▸ **Records**:
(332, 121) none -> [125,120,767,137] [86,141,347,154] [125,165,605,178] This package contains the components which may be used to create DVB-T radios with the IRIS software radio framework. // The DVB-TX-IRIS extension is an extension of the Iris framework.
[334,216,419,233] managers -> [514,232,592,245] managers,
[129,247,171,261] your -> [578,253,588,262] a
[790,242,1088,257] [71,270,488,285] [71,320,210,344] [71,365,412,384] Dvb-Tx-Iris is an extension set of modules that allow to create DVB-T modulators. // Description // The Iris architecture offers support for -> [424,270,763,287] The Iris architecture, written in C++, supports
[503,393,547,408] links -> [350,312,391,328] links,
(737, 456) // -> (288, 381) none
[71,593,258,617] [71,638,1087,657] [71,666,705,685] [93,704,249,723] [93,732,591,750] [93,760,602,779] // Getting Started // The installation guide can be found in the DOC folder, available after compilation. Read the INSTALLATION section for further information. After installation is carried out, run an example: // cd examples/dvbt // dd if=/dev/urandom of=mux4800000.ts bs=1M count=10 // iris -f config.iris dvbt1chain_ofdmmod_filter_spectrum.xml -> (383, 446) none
--
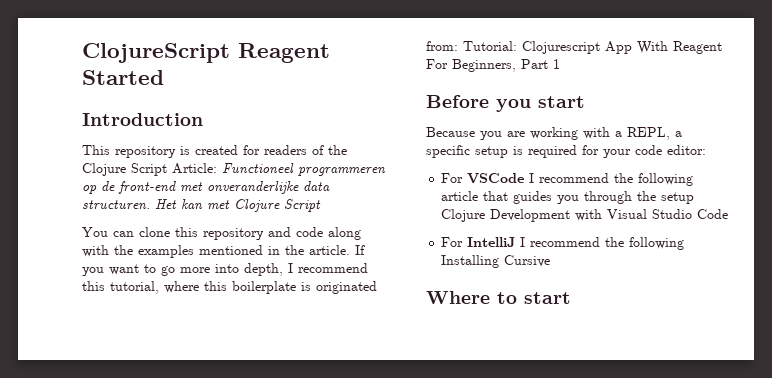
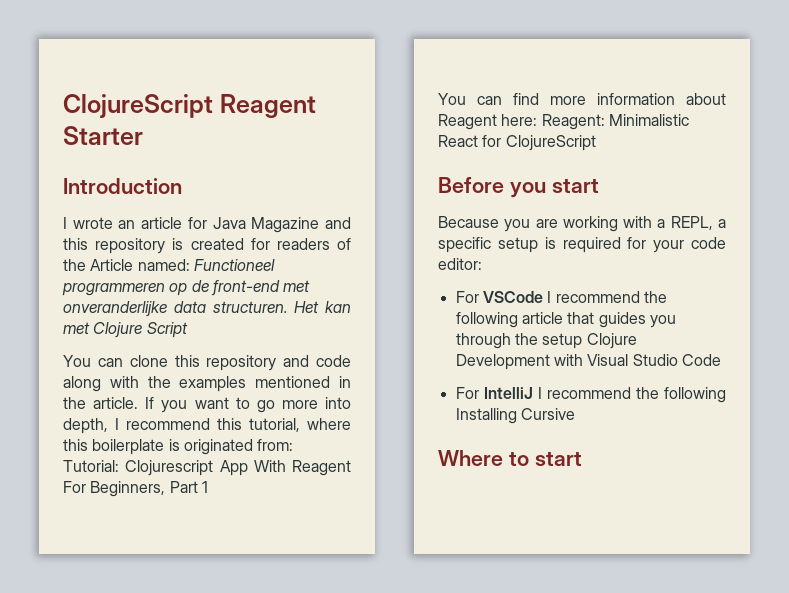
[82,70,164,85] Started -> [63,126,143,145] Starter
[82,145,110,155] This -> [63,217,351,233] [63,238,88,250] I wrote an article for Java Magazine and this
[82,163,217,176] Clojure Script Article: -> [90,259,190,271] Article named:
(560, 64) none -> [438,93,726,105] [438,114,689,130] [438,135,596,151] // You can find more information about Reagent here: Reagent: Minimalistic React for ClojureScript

▸ **Work item**: Set down, exactly as they appear above, all lines from the one that has "[82,145,110,155] This ->" down to the one that has "[82,163,217,176] Clojure Script", including those two and no others.

▸ **Written solution**:
[82,145,110,155] This -> [63,217,351,233] [63,238,88,250] I wrote an article for Java Magazine and this
[82,163,217,176] Clojure Script Article: -> [90,259,190,271] Article named:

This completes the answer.